About this task:
Leaving out the pictures, output each record exactly as it stands.

Web page revision data:

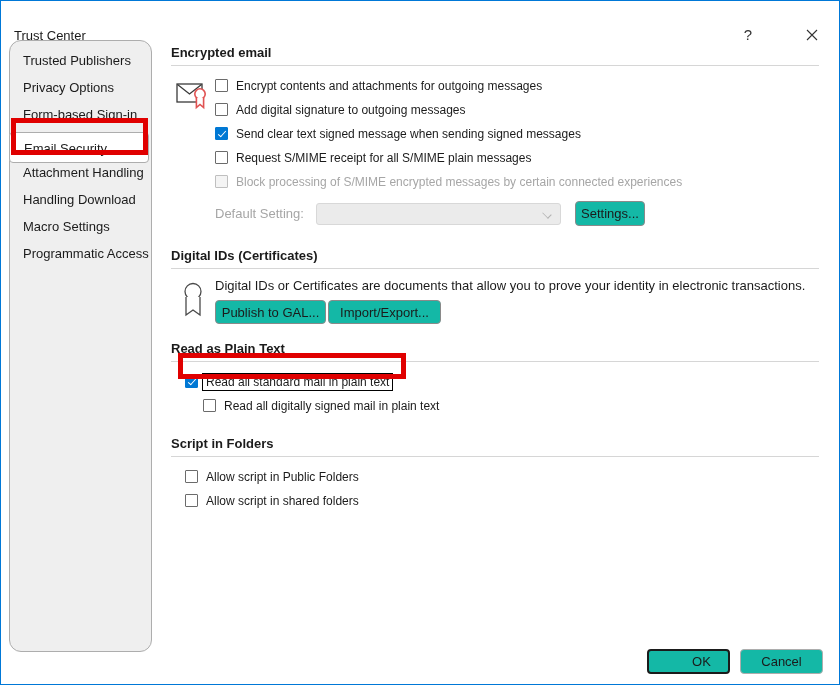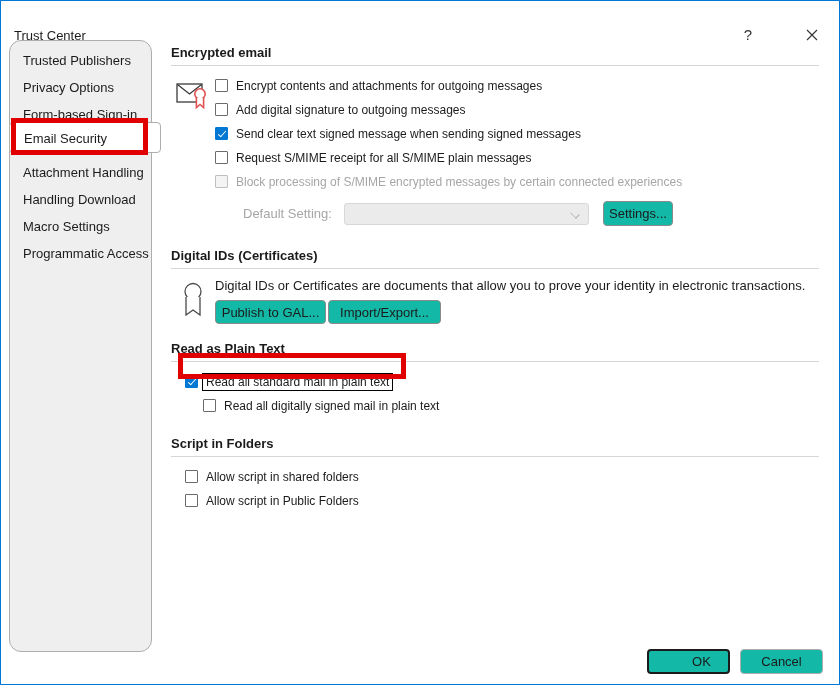--- a/index.html
+++ b/index.html
@@ -79,8 +79,8 @@
   .side-item.selected {
     position: absolute;
     left: -1px;
-    top: 81px;
-    width: 152px;
+    top: 91px;
+    width: 140px;
     box-sizing: border-box;
     height: 31px;
     line-height: 31px;

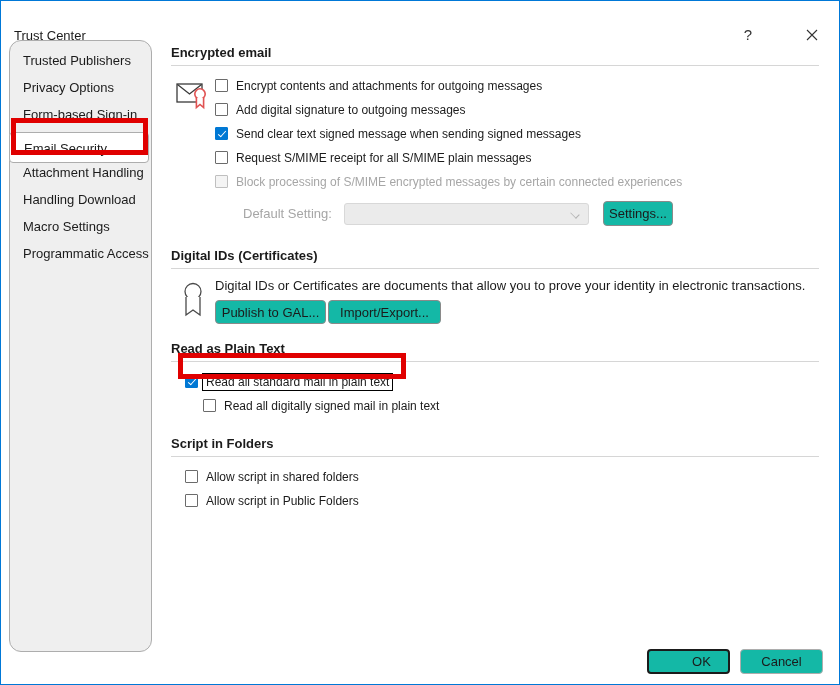--- a/index.html
+++ b/index.html
@@ -210,7 +210,6 @@
     color: #a6a6a6;
     white-space: nowrap;
     width: 101px;
-    margin-left: 28px;
   }
   .combo {
     width: 245px;

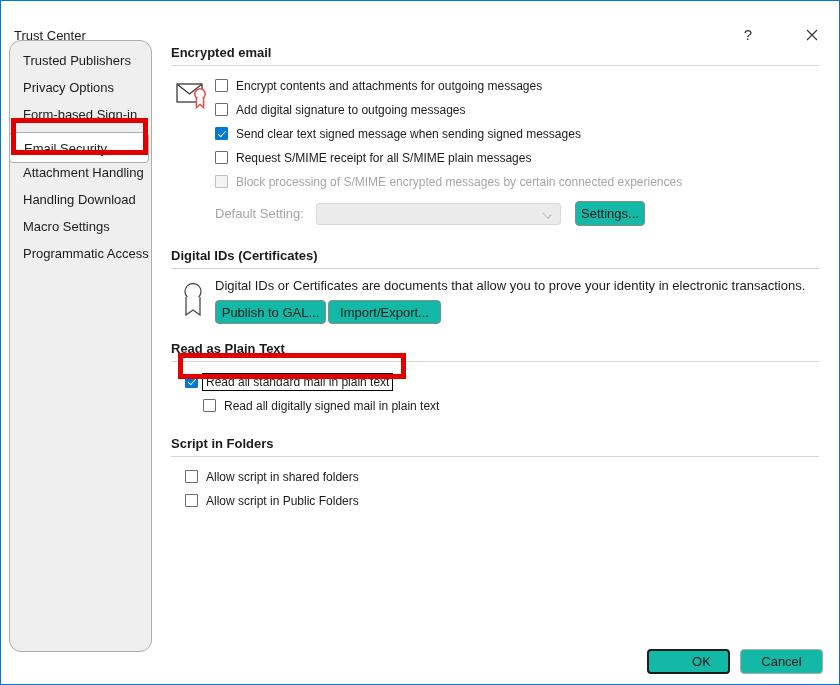--- a/index.html
+++ b/index.html
@@ -430,11 +430,11 @@
     <div style="padding-left:14px;">
       <div class="cb-row">
         <span class="cb"></span>
-        <span class="cb-label">Allow script in shared folders</span>
+        <span class="cb-label">Allow script in Public Folders</span>
       </div>
       <div class="cb-row">
         <span class="cb"></span>
-        <span class="cb-label">Allow script in Public Folders</span>
+        <span class="cb-label">Allow script in shared folders</span>
       </div>
     </div>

Written response:
--- a/index.html
+++ b/index.html
@@ -79,8 +79,8 @@
   .side-item.selected {
     position: absolute;
     left: -1px;
-    top: 81px;
-    width: 152px;
+    top: 91px;
+    width: 140px;
     box-sizing: border-box;
     height: 31px;
     line-height: 31px;

--- a/index.html
+++ b/index.html
@@ -210,7 +210,6 @@
     color: #a6a6a6;
     white-space: nowrap;
     width: 101px;
-    margin-left: 28px;
   }
   .combo {
     width: 245px;

--- a/index.html
+++ b/index.html
@@ -430,11 +430,11 @@
     <div style="padding-left:14px;">
       <div class="cb-row">
         <span class="cb"></span>
-        <span class="cb-label">Allow script in shared folders</span>
+        <span class="cb-label">Allow script in Public Folders</span>
       </div>
       <div class="cb-row">
         <span class="cb"></span>
-        <span class="cb-label">Allow script in Public Folders</span>
+        <span class="cb-label">Allow script in shared folders</span>
       </div>
     </div>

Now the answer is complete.